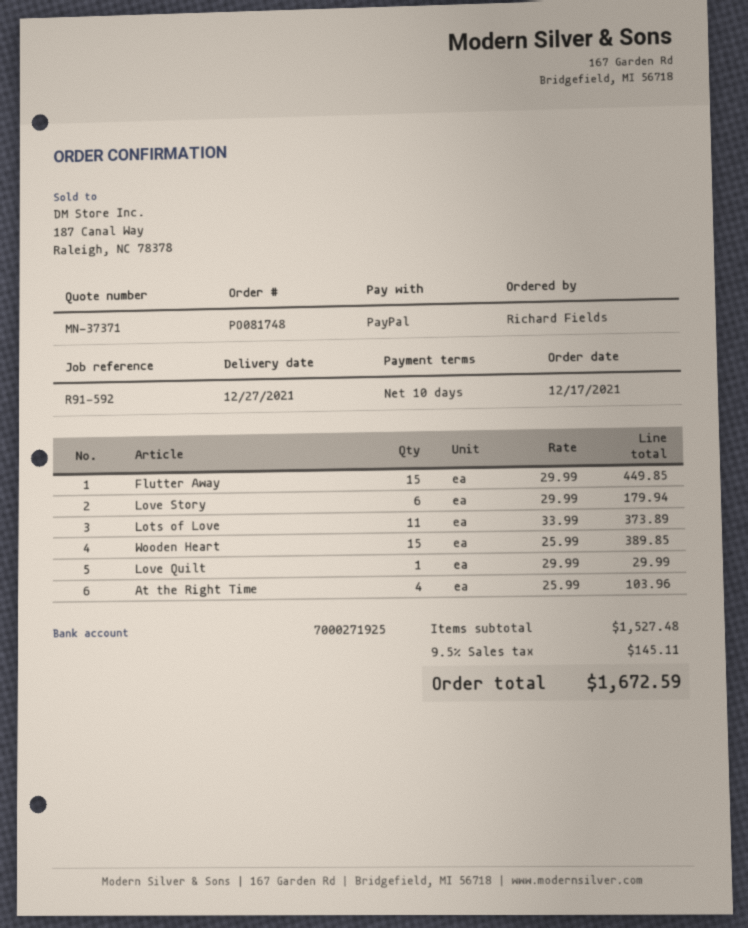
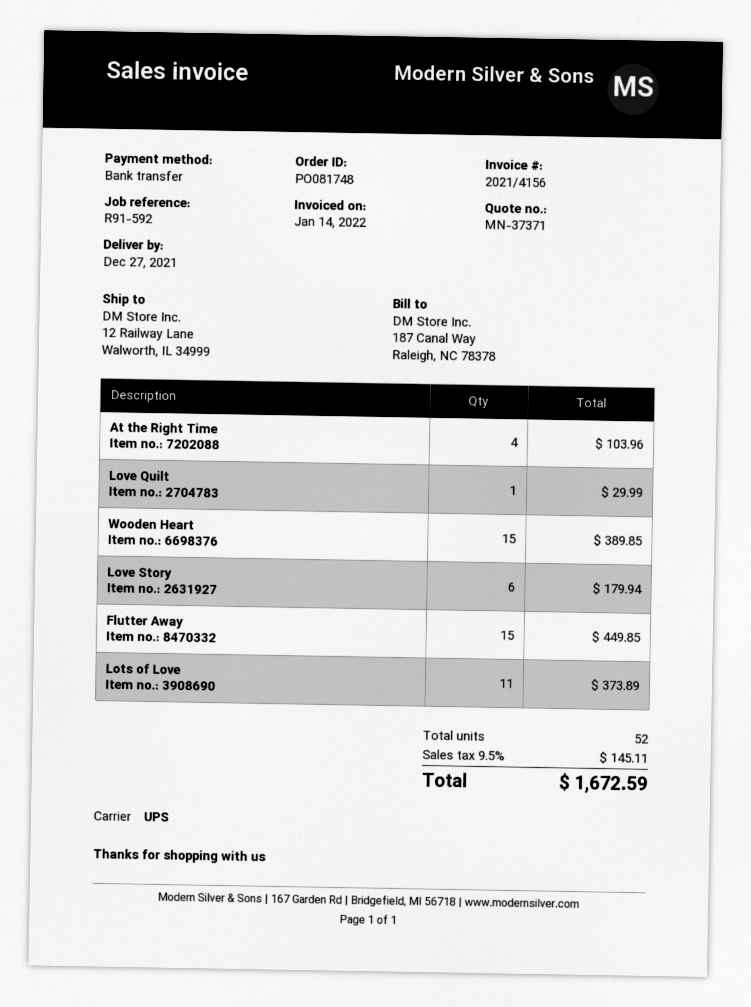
payment method: PayPal -> bank transfer

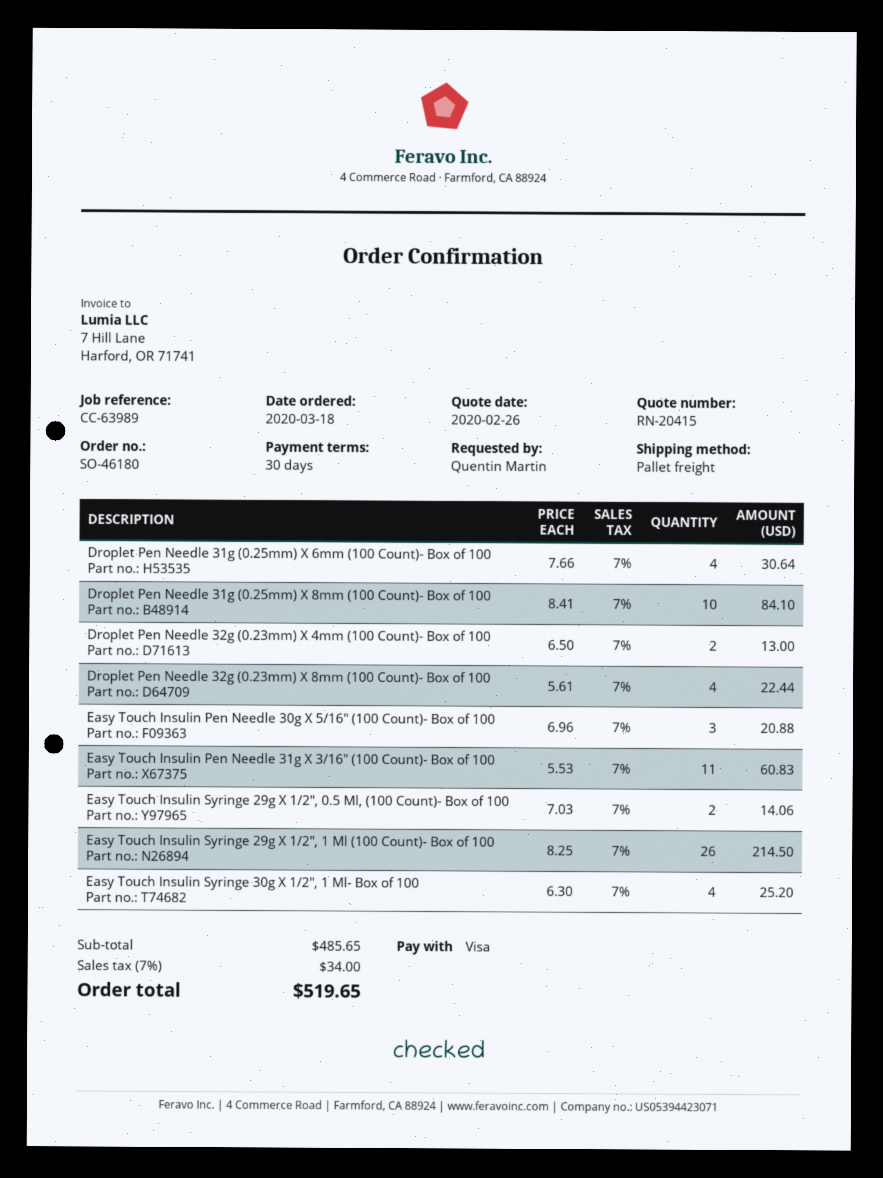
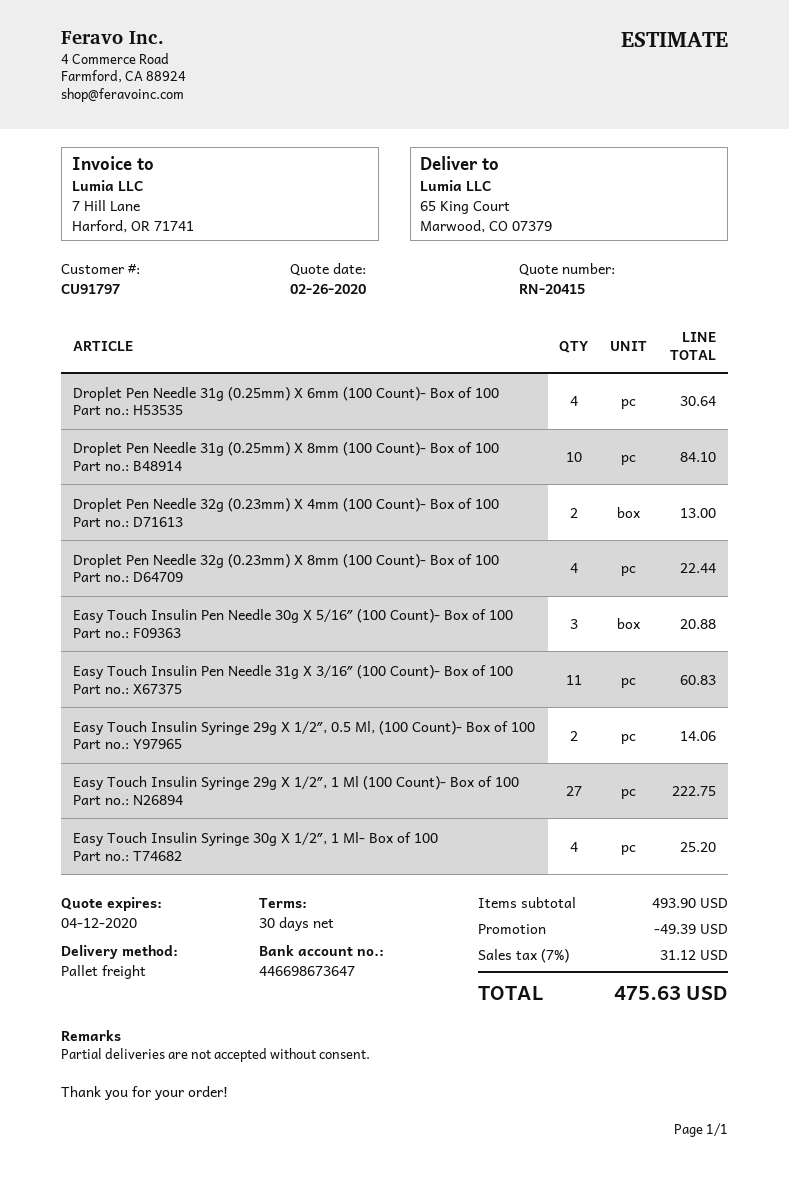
Easy Touch Insulin Syringe 29g X 1/2″, 1 Ml (100 Count)- Box of 100: 26 for 214.50 -> 27 for 222.75
subtotal: 485.65 -> 493.90
discount: none -> 49.39
tax: 7% = 34.00 -> 7% = 31.12
total: 519.65 -> 475.63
--
To do
Would you set down the listing exactly, omitting pictures?

Task result
payment method: PayPal -> bank transfer

Easy Touch Insulin Syringe 29g X 1/2″, 1 Ml (100 Count)- Box of 100: 26 for 214.50 -> 27 for 222.75
subtotal: 485.65 -> 493.90
discount: none -> 49.39
tax: 7% = 34.00 -> 7% = 31.12
total: 519.65 -> 475.63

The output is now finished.